— WORK REQUIRED —
Look for the string "VSCode" in the listing below, then copy every line that has it.

— MATERIAL PROVIDED —
########

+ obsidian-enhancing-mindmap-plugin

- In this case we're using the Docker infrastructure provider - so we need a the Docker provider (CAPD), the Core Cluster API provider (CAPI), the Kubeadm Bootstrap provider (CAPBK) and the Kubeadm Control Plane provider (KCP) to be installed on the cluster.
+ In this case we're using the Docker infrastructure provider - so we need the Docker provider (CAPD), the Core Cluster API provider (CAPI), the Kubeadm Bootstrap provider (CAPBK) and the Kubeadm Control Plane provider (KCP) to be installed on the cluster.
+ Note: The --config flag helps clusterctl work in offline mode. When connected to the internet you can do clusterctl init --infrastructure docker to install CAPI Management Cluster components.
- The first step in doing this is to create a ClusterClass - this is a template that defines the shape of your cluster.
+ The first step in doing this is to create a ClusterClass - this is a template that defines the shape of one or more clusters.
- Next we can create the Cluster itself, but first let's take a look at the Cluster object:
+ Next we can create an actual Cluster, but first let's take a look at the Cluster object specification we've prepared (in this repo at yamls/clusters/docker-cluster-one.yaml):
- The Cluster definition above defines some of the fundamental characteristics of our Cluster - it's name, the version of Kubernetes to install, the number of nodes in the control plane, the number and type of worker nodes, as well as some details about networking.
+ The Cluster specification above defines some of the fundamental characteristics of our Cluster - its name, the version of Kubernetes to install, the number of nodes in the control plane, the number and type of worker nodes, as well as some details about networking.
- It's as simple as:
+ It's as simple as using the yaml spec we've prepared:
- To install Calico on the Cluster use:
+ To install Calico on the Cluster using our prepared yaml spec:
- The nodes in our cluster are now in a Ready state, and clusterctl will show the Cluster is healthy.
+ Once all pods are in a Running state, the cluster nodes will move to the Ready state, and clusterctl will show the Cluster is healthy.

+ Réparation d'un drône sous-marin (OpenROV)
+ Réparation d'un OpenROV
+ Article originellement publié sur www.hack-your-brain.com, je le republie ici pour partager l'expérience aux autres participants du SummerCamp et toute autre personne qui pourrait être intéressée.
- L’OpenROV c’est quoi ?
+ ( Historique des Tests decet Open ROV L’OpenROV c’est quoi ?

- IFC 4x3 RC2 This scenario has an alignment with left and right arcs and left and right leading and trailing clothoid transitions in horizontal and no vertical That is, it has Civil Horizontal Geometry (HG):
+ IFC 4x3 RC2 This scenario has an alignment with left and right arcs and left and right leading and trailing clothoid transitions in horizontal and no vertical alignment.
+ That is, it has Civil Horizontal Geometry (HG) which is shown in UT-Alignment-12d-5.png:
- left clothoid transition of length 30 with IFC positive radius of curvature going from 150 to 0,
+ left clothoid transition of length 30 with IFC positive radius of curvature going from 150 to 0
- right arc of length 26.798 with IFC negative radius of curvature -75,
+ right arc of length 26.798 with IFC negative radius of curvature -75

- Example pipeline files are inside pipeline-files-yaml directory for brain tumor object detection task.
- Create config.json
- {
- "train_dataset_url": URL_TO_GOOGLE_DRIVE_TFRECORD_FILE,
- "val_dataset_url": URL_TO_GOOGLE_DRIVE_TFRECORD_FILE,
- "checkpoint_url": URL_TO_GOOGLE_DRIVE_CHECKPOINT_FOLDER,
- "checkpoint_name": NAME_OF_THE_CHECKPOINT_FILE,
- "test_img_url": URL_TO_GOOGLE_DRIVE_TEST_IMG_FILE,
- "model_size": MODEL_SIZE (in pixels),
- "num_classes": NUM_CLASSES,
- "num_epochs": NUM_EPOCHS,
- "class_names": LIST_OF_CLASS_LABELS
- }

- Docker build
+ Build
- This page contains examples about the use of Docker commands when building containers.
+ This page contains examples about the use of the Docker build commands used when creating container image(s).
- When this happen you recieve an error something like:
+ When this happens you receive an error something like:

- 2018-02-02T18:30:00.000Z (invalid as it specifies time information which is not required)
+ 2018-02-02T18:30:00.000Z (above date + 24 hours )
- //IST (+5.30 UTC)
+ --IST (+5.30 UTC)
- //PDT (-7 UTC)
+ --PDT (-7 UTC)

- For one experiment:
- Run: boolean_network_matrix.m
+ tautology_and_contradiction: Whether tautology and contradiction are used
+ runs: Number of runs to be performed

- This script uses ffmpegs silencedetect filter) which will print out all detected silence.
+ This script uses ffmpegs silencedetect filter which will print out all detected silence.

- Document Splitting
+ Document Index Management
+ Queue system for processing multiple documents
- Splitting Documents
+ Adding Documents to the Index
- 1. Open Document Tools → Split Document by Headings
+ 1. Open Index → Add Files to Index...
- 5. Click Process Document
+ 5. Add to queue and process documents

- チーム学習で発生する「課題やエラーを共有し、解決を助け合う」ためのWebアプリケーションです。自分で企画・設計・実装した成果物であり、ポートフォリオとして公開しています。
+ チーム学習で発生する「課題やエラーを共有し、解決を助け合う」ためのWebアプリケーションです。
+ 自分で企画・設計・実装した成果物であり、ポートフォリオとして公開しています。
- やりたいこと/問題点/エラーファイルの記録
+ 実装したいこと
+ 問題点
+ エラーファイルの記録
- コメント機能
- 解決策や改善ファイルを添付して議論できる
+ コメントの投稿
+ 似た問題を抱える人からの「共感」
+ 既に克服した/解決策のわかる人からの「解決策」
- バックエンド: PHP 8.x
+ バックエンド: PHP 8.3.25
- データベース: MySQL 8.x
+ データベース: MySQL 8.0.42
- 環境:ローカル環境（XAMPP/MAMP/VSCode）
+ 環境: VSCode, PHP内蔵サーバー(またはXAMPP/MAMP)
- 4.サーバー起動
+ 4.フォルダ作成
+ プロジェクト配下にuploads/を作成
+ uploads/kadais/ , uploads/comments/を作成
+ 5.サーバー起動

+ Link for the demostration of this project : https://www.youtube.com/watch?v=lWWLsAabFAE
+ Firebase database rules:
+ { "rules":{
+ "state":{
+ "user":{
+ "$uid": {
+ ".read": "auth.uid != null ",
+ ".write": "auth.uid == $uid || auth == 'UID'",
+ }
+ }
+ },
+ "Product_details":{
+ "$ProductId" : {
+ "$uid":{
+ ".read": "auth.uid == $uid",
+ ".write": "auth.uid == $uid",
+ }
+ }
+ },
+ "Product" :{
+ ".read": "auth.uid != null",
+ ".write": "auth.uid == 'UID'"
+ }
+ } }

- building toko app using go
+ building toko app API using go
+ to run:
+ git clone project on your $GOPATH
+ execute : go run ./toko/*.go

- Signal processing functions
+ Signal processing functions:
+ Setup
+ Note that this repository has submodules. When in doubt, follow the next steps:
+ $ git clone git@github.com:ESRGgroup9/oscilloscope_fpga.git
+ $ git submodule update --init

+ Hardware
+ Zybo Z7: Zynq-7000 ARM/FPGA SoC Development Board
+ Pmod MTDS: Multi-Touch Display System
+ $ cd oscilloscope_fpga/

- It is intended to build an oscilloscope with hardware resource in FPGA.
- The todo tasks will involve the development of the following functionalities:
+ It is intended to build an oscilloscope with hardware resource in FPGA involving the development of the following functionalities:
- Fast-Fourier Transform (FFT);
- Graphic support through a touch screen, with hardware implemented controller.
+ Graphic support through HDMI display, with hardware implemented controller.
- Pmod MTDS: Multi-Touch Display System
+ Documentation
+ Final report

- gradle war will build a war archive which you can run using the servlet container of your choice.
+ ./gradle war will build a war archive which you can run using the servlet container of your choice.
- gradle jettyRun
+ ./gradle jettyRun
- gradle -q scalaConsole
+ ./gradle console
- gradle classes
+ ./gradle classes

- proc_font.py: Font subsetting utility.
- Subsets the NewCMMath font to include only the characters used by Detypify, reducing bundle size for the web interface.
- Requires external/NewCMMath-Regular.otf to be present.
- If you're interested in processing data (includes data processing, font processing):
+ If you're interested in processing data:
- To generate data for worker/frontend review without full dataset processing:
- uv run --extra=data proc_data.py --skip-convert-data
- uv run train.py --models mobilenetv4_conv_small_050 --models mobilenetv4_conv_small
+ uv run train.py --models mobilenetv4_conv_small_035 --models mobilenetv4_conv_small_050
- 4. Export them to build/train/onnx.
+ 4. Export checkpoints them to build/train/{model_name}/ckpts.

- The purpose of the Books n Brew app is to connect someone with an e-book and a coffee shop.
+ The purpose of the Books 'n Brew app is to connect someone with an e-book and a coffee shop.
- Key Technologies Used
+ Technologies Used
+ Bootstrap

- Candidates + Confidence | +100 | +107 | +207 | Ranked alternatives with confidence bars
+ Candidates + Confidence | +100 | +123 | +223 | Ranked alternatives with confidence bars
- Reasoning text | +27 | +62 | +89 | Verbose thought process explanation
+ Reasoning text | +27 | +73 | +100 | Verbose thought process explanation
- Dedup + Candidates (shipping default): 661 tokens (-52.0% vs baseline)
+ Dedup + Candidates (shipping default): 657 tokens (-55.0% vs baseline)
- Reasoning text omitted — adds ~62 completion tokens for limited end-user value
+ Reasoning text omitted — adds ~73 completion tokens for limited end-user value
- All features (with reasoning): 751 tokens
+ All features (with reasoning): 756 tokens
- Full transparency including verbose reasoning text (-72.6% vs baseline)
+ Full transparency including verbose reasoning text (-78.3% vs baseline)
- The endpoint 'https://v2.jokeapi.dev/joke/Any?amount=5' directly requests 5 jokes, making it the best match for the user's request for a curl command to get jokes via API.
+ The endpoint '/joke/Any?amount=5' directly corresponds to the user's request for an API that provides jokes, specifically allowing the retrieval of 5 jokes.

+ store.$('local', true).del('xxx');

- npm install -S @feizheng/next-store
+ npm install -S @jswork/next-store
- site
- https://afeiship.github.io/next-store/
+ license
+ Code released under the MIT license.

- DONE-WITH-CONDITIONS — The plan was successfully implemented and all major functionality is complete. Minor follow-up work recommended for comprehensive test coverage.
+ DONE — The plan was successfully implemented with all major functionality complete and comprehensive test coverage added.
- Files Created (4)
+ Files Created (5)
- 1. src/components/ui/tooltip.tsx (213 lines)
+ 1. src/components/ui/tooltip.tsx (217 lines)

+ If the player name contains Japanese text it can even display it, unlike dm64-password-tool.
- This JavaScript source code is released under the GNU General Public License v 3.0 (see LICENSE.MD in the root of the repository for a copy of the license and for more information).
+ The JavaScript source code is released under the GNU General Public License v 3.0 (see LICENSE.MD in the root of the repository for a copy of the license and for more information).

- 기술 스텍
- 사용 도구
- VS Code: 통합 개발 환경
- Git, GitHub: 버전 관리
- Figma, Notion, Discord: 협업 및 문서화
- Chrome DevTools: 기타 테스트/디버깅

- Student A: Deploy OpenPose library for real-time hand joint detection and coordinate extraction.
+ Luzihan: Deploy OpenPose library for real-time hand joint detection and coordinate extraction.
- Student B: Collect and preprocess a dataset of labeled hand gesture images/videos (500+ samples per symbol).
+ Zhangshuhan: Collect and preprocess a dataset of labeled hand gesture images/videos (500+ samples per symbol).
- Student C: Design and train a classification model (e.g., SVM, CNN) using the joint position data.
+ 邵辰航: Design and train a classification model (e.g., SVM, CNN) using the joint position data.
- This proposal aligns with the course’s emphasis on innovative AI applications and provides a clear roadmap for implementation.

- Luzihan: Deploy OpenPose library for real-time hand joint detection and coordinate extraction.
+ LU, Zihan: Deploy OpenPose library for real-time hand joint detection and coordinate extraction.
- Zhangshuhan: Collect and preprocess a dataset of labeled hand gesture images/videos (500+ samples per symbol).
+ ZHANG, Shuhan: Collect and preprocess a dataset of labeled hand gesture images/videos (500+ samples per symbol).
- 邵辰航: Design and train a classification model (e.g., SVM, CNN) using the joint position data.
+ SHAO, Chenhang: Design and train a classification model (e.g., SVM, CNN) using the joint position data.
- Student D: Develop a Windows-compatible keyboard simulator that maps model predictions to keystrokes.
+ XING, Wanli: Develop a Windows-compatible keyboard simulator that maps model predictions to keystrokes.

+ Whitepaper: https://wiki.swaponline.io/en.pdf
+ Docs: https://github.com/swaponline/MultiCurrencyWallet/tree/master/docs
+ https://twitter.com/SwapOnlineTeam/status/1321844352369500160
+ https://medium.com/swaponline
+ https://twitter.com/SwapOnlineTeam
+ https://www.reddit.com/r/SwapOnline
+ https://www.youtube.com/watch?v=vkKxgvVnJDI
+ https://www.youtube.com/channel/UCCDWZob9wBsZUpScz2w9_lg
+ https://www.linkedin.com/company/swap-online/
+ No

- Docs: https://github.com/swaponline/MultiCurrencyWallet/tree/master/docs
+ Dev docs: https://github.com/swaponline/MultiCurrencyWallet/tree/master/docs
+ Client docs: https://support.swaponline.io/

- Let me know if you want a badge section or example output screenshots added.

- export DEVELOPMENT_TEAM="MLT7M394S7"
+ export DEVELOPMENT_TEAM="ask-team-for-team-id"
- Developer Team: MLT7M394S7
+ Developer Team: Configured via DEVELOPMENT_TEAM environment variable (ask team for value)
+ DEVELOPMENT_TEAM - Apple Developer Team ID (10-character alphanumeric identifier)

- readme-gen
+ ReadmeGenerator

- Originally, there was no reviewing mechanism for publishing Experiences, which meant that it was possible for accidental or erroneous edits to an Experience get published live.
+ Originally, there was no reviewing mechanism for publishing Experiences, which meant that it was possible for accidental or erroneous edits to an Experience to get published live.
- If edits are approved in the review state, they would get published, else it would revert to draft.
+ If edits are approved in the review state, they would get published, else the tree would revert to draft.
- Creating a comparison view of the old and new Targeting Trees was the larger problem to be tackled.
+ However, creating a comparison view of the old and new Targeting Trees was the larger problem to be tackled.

########

— YOUR SOLUTION —
- 環境:ローカル環境（XAMPP/MAMP/VSCode）
+ 環境: VSCode, PHP内蔵サーバー(またはXAMPP/MAMP)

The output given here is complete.